*Action item:*
Exact reproduction of the following data is required.

(Saved data entries)
——
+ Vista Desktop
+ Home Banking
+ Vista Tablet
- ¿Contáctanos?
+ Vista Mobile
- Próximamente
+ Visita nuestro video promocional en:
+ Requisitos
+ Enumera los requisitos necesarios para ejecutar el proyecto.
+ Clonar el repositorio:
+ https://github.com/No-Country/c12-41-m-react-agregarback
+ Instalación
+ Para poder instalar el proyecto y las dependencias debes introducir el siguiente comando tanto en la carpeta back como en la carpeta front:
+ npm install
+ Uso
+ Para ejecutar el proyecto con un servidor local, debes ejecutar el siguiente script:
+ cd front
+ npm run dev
——
*Expected answer:*
+ Vista Desktop
+ Home Banking
+ Vista Tablet
- ¿Contáctanos?
+ Vista Mobile
- Próximamente
+ Visita nuestro video promocional en:
+ Requisitos
+ Enumera los requisitos necesarios para ejecutar el proyecto.
+ Clonar el repositorio:
+ https://github.com/No-Country/c12-41-m-react-agregarback
+ Instalación
+ Para poder instalar el proyecto y las dependencias debes introducir el siguiente comando tanto en la carpeta back como en la carpeta front:
+ npm install
+ Uso
+ Para ejecutar el proyecto con un servidor local, debes ejecutar el siguiente script:
+ cd front
+ npm run dev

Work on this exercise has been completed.